Repeat the listing below exactly. Pictures do not belong in the copy.

• [Source data]:
-- Opening Marker --
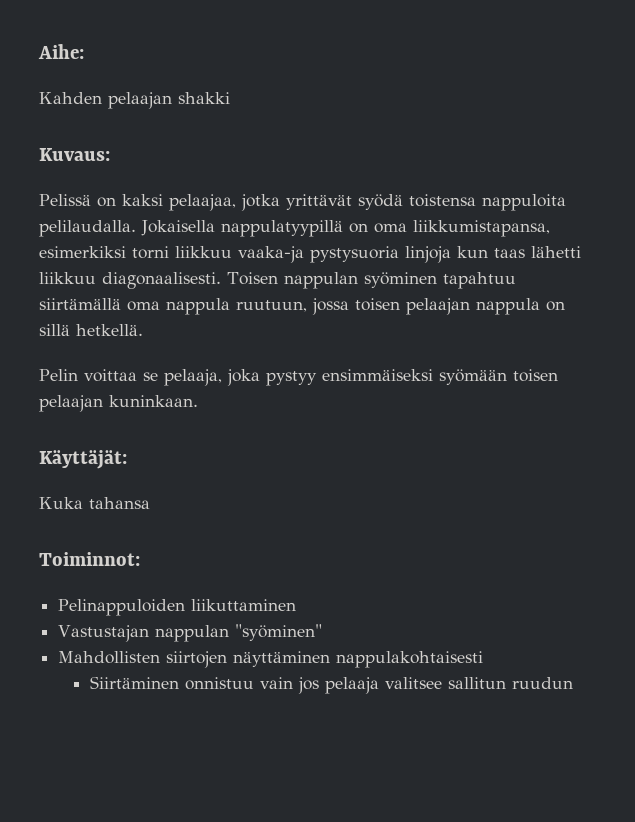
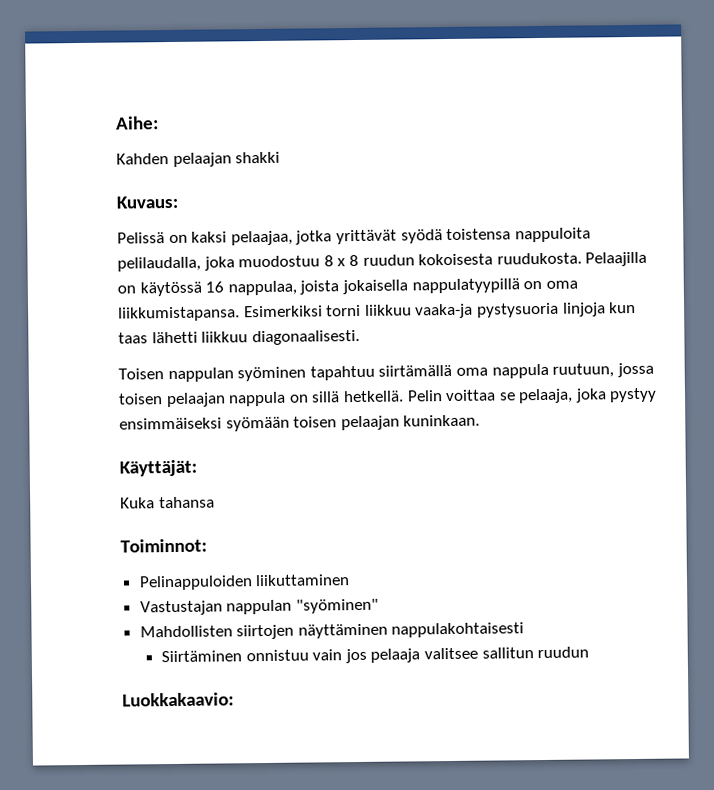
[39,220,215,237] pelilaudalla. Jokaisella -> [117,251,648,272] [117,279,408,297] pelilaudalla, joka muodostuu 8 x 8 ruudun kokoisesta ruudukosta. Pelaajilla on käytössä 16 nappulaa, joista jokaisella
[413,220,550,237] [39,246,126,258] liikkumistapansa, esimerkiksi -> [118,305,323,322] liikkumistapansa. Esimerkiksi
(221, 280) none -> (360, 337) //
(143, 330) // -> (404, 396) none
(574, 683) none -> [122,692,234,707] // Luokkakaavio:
-- Closing Marker --
• [Task answer]:
[39,220,215,237] pelilaudalla. Jokaisella -> [117,251,648,272] [117,279,408,297] pelilaudalla, joka muodostuu 8 x 8 ruudun kokoisesta ruudukosta. Pelaajilla on käytössä 16 nappulaa, joista jokaisella
[413,220,550,237] [39,246,126,258] liikkumistapansa, esimerkiksi -> [118,305,323,322] liikkumistapansa. Esimerkiksi
(221, 280) none -> (360, 337) //
(143, 330) // -> (404, 396) none
(574, 683) none -> [122,692,234,707] // Luokkakaavio:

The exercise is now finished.